Other Diagnostic Studies
Biopsy
- Biopsy may be helpful in the diagnosis of osteoid osteoma.
- Biopsy demonstrates the following features:
- Nidus usually about 1.5-2 cms, brownish-red, mottled, and gritty lesion that is distinct from the surrounding bone.
- Network of interconnecting bone, widened vessels, osteoblasts, and bone matrix
- Fibrinoid margin with areas of angiogenesis
- Adjacent sclerosis
- On histological examination:
- Osteoid and woven bone lined with osteoblasts and richly innervated with surrounding hypervascular connective tissue with osteoclasts is seen.
- Osteoid osteoma do not malignantly transform.
Treatment
Medical Therapy
- Clinical observation and NSAID administration.[6][40]
- NSAIDs are 1st line and will lead to a dramatic decrease in symptoms.
- About 50% of the patients can be treated with NSAIDs alone.
- NSAIDs are also indicated for painful spine lesions without scoliosis.
- The natural course of osteoid osteomas is spontaneous regression. However, NSAIDs may accelerate this process.[41][42][41]
- Fingertip lesions (distal phalanx) may not respond to NSAIDs.
Surgery
Surgery is the mainstay of treatment for osteoid osteoma.[6][43][6][41]

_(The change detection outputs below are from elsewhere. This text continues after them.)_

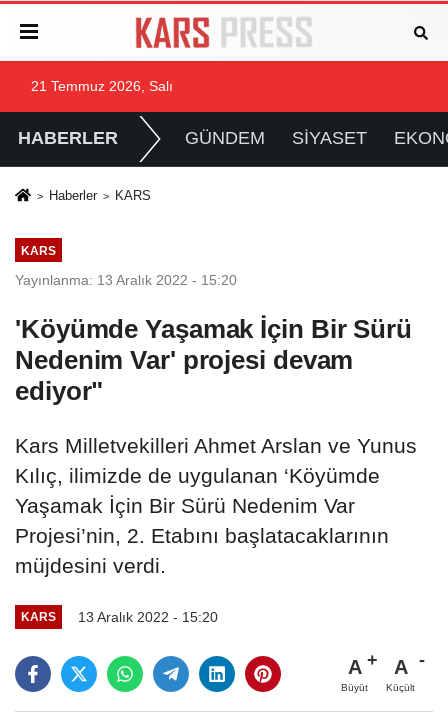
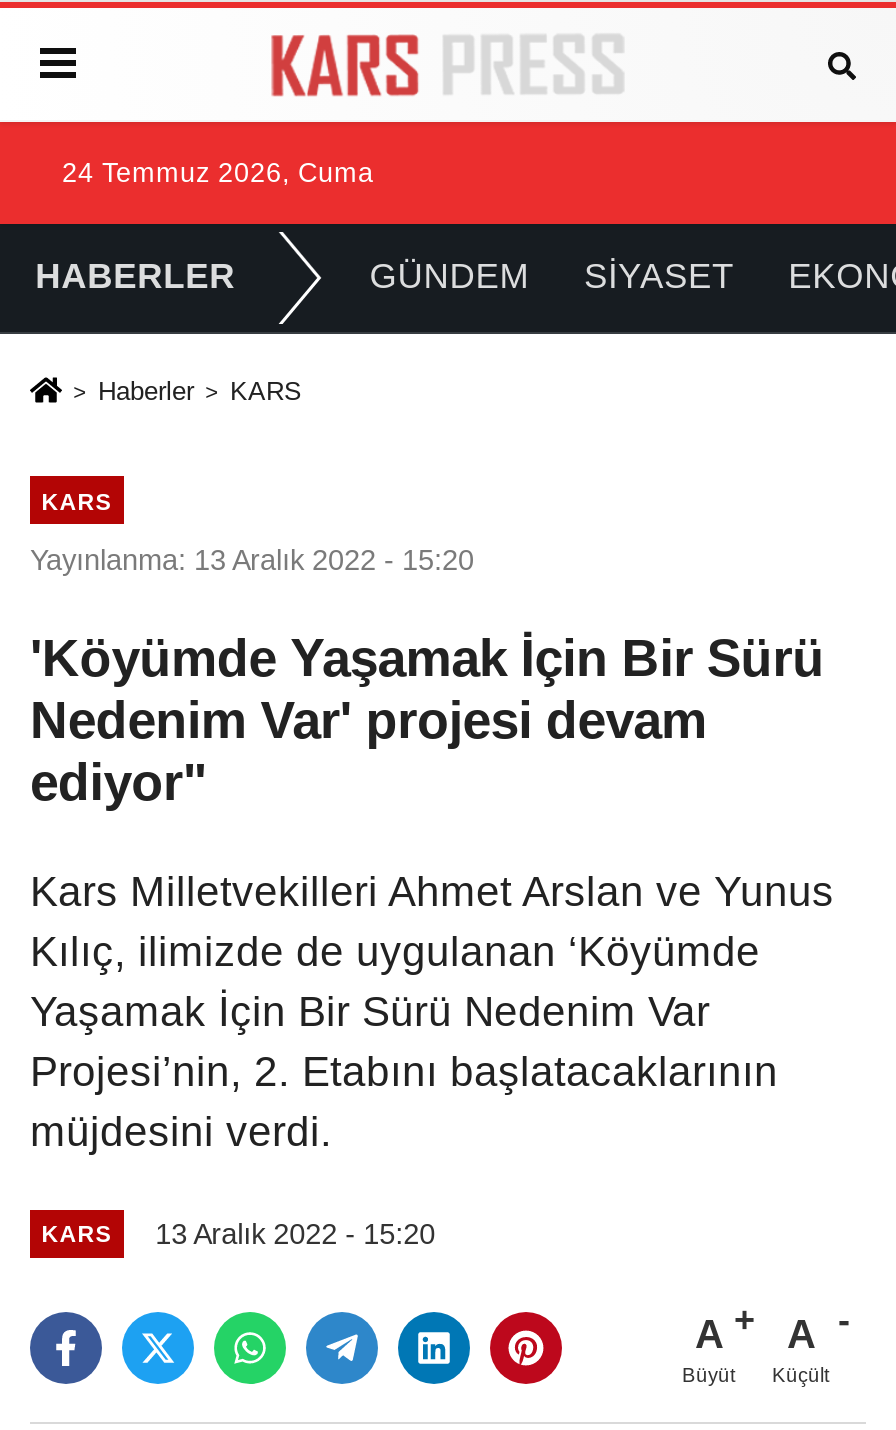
- 21 Temmuz 2026, Salı
+ 24 Temmuz 2026, Cuma
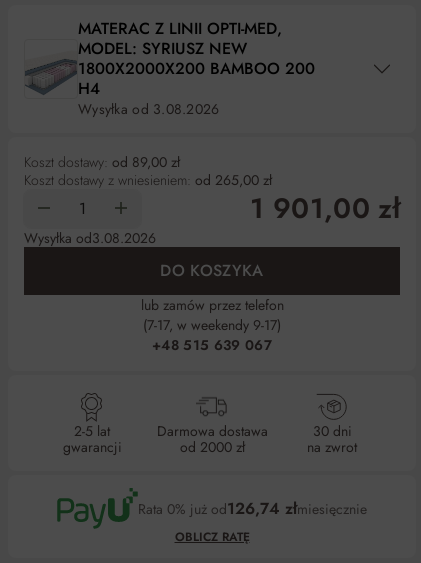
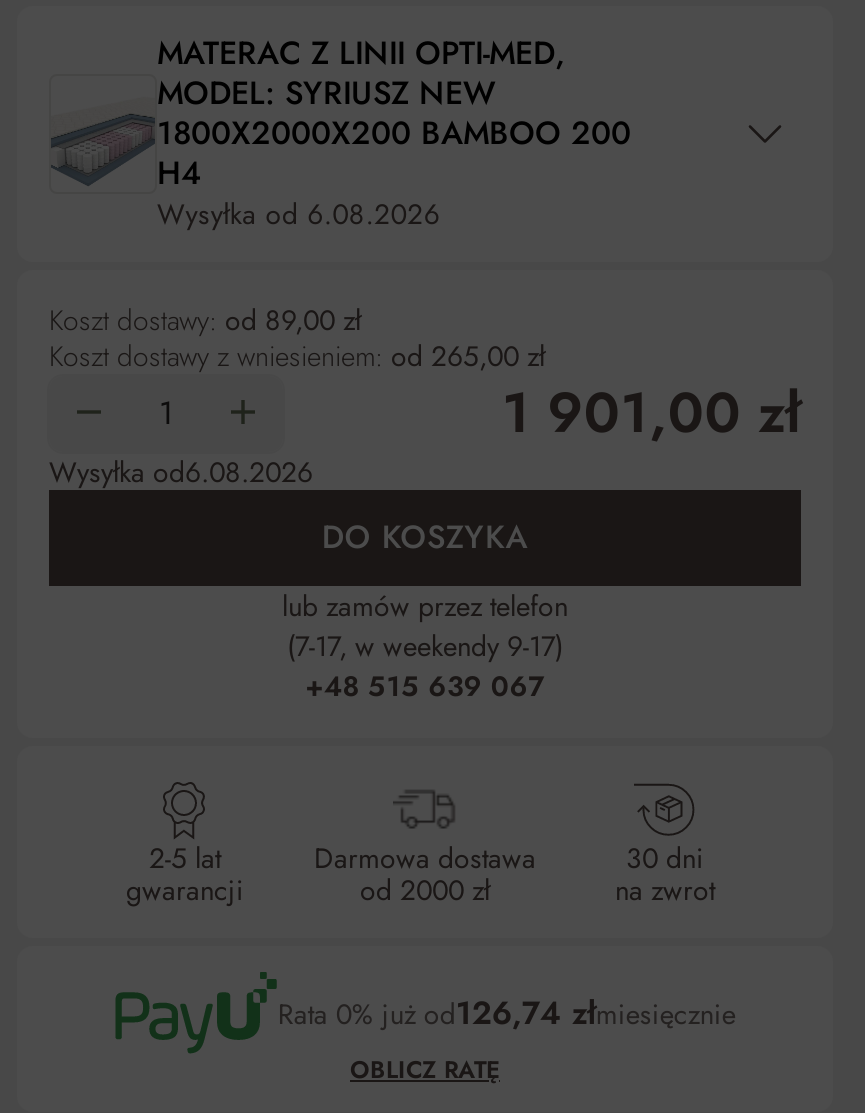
- Wysyłka od 3.08.2026
+ Wysyłka od 6.08.2026

- Wysyłka od3.08.2026
+ Wysyłka od6.08.2026
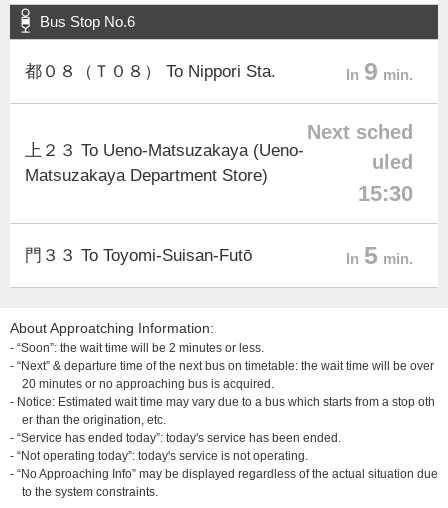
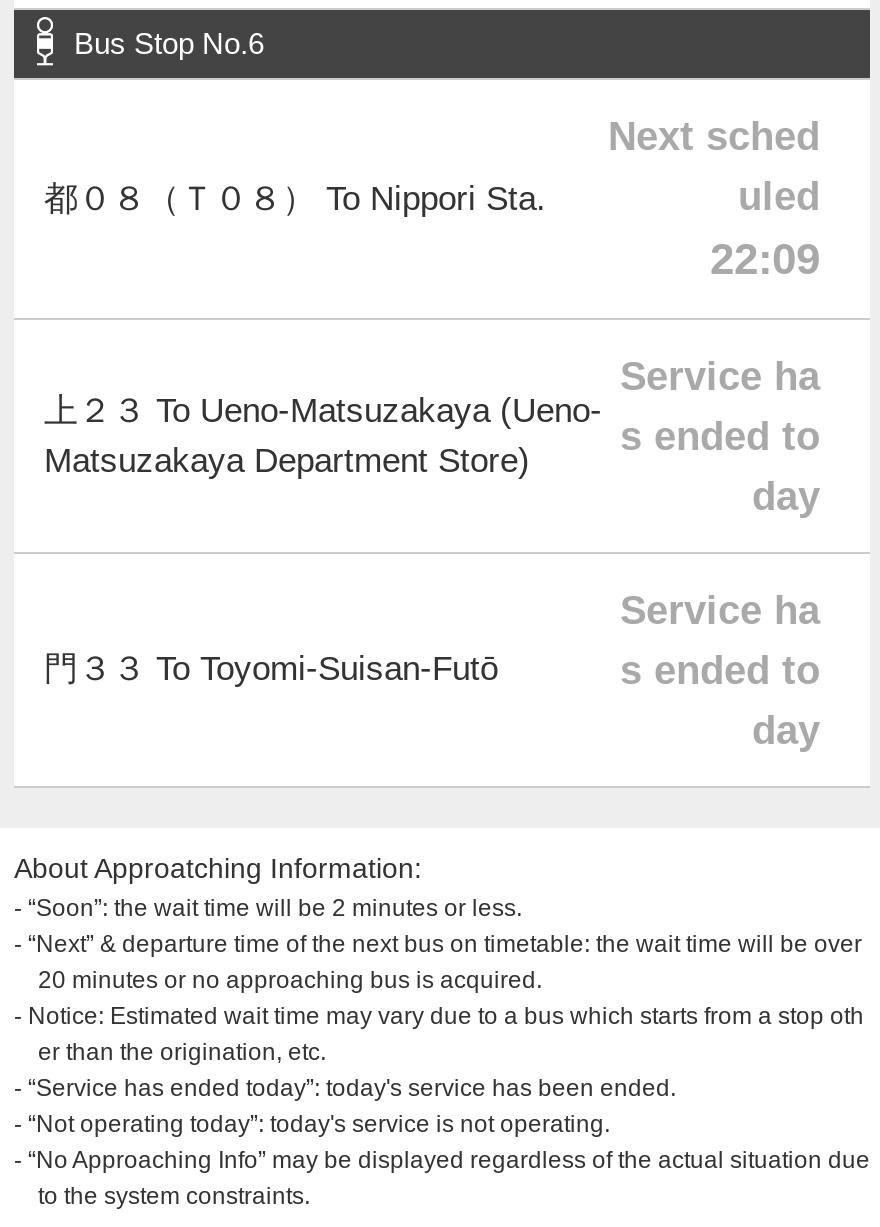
- In 9 min.
+ 22:09

moved up: Next sched | uled

- 15:30
+ Service ha
+ s ended to
+ day

- In 5 min.
+ Service ha
+ s ended to
+ day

Percutaneous Radiofrequency Ablation (RFA)
Indications
- Failure of medical management
- Periarticular lesions which increase the risk of cartilage injury and premature degenerative disease
- Spinal lesions depending on the location of the lesion and proximity to neural elements
Contraindications
- Lesions close to spinal cord or nerve roots
Technique
- It is done under CT guidance
- Probing is done at 80-90 degree C for 6 minutes to produce a 1cm zone of necrosis
Outcomes
- 90% of patients are successfully treated with 1-2 sessions of radiofrequency ablation (RFA).
- 10-15% recurrence rate.
Surgical Resection with Curettage
Indications[44]
- When location of lesion is not amenable to CT guided percutaneous radiofrequency ablation such as close to skin or nerve.
- Spine lesion associated with painful scoliosis.
- Digital lesions because RFA carries risk of thermal skin necrosis and injury to digital neurovascular bundle.
Technique
- Successful treatment depends on complete marginal resection of nidus.
- Sclerotic bone is normal and can be left behind.
- It can be done by:
- Percutaneous approach
- Open approach
Outcomes
- 94% success with local excision.
Primary Prevention
- There are no established measures for the primary prevention of osteoid osteoma.
Secondary Prevention
- There are no established measures for the secondary prevention of osteoid osteoma.